Unit testing EJB and remote interface with EjbEmbedded Conatiner

I have this EJB
#Stateless
public class HelloBean{
public String sayHello(){
return "hello";
}
}
When I test with this unit test:
#Test
public void testEmbeddedPersistence() throws NamingException {
assertTrue(true);
Map<String, Object> props = new HashMap<String, Object>();
props.put(EJBContainer.MODULES, new File("target/classes"));
props.put("org.glassfish.ejb.embedded.glassfish.instance.root", "./src/test/resources/glassfish-testing-domain");
ec = EJBContainer.createEJBContainer(props);
ctx = ec.getContext();
String s = "java:global/classes/HelloBean";
HelloBean helloBean = (HelloBean) ctx.lookup(s);
assertNotNull(helloBean);
assertABunchOfStuff();
ec.close();
}
everything works fine.
But when I change it to
#Stateless
public class HelloBean implements RemoteHello{
public String sayHello(){
return "hello";
}
}
#Remote
public interface RemoteHello{
public String sayHello();
}
#Test
public void testEmbeddedPersistence() throws NamingException {
assertTrue(true);
Map<String, Object> props = new HashMap<String, Object>();
props.put(EJBContainer.MODULES, new File("target/classes"));
props.put("org.glassfish.ejb.embedded.glassfish.instance.root", "./src/test/resources/glassfish-testing-domain");
ec = EJBContainer.createEJBContainer(props);
ctx = ec.getContext();
String s = "java:global/classes/HelloBean!com.mycompany.remoteInterface.RemoteHello";
RemoteHello remoteHello = (RemoteHello) ctx.lookup(s);
assertNotNull(remoteHello);
assertABunchOfStuff();
ec.close();
}
I get a javax.naming.NamingException
the weirdest thing is, When the EJBContainer is intializing it says:
INFO: EJB5181:Portable JNDI names for EJB HelloBean: [java:global/classes/HelloBean!com.mycompany.remoteInterface.RemoteHello, java:global/classes/HelloBean]

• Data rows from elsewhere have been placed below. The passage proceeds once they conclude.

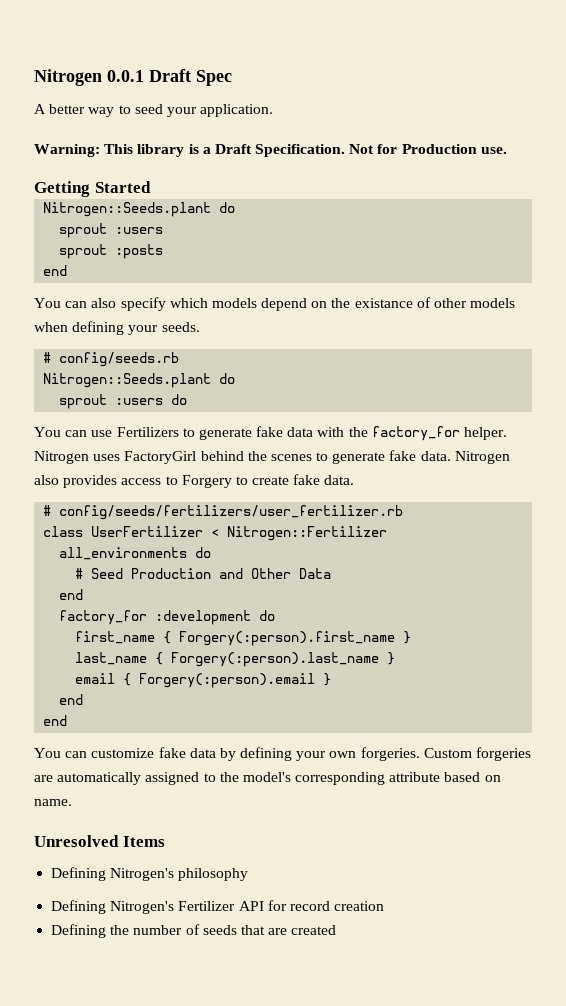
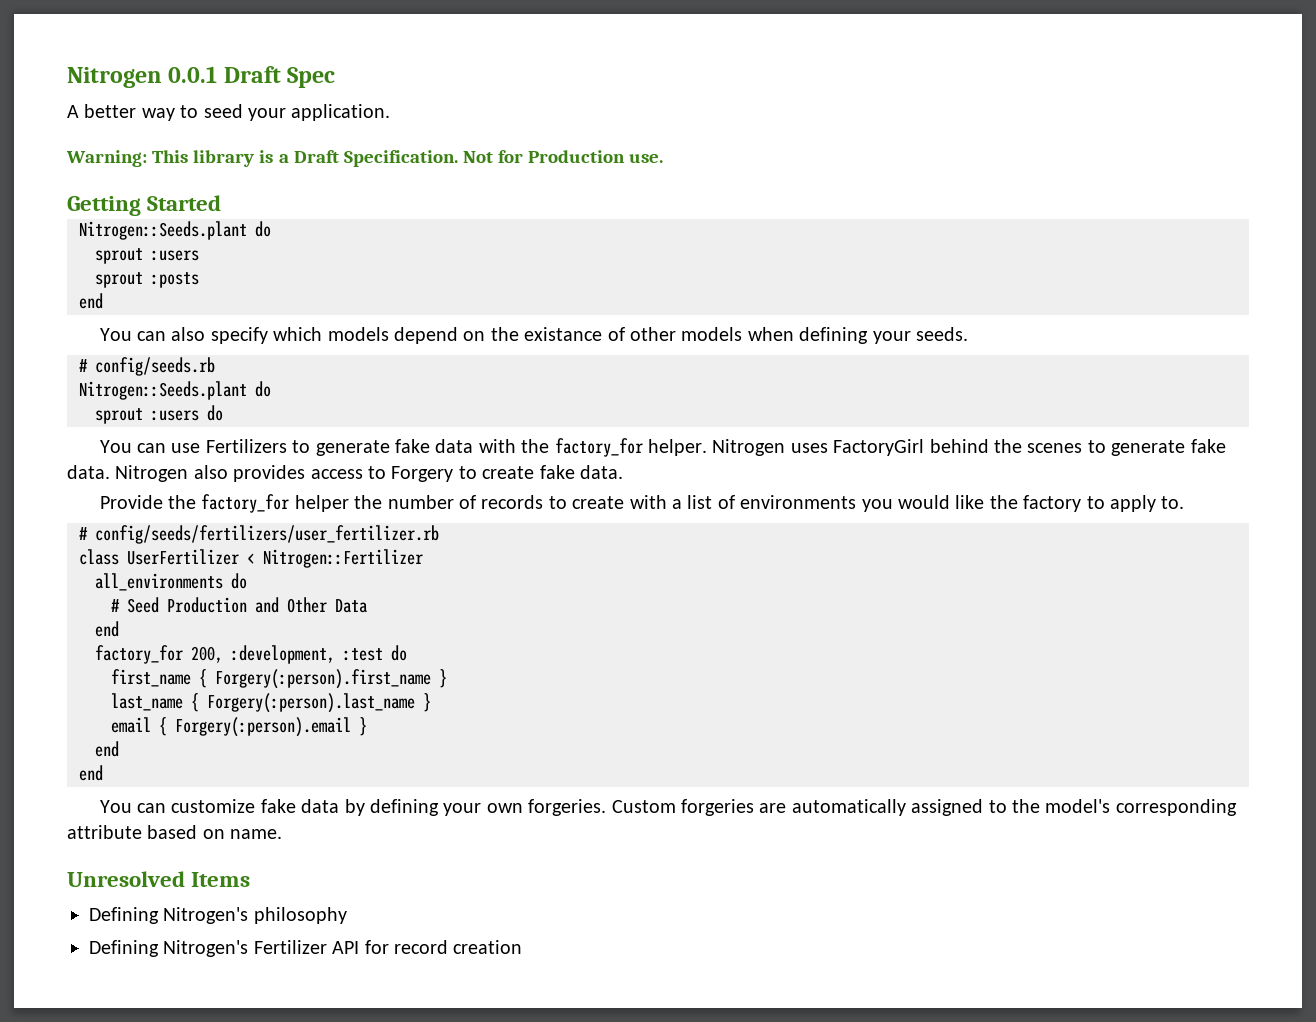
(355, 480) none -> [99,494,1185,513] // Provide the factory_for helper the number of records to create with a list of environments you would like the factory to apply to.
[155,610,252,625] :development -> [191,645,383,664] 200, :development, :test
[51,924,337,938] // Defining the number of seeds that are created -> (523, 947) none

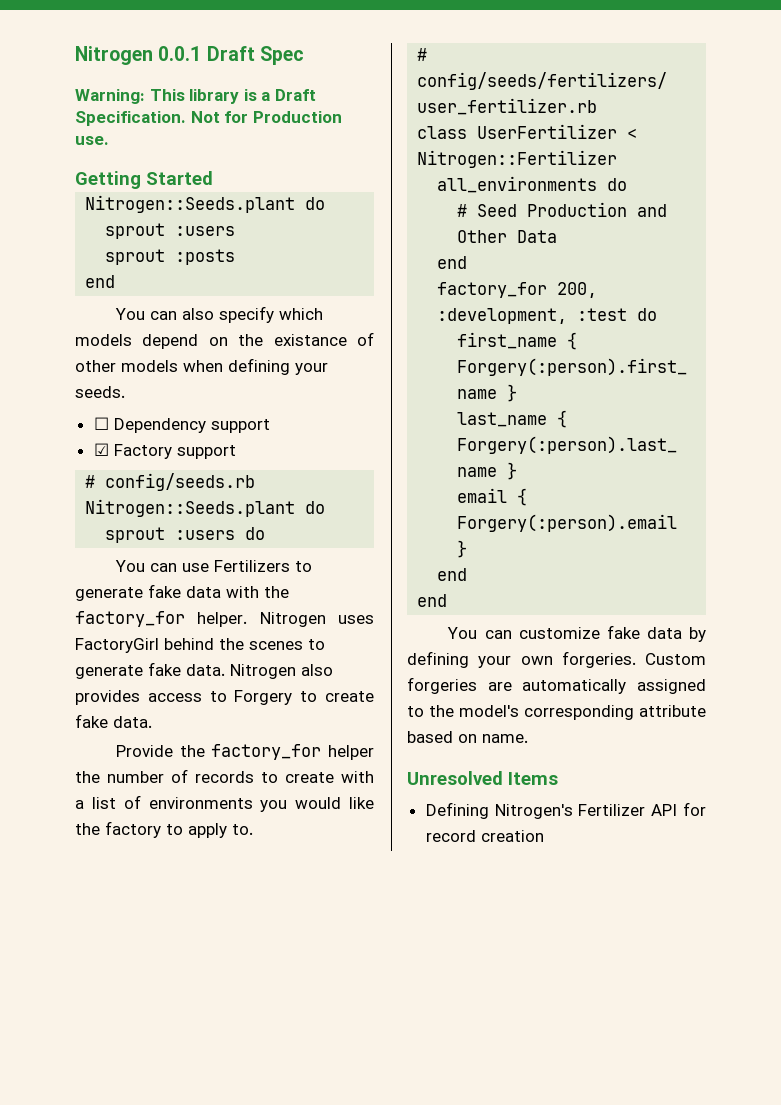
[67,104,391,121] // A better way to seed your application. -> (304, 55) none
(968, 334) none -> [93,417,270,433] [93,443,236,459] // ☐ Dependency support // ☑ Factory support
[89,907,347,924] // Defining Nitrogen's philosophy -> (558, 778) none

Feb 10, 2012 3:55:22 PM com.sun.ejb.containers.BaseContainer initializeHome
followed shortly after:
Tests in error:
testEmbeddedPersistence(com.mycompaony.HelloBean): Lookup failed for 'java:global/classes/HelloBean!com.mycompany.remoteInterface.RemoteHello' in SerialContext[myEnv={java.naming.factory.initial=com.sun.enterprise.naming.impl.SerialInitContextFactory, java.naming.factory.state=com.sun.corba.ee.impl.presentation.rmi.JNDIStateFactoryImpl, java.naming.factory.url.pkgs=com.sun.enterprise.naming}
How can I get a successful jndi lookup with a remote interface.
Thanks
Remote interfaces are not part of EJB lite (EJB 3.1 specification, table 27), and embeddable containers are only required to provide EJB lite (EJB 3.1 specification, section 22.3.1).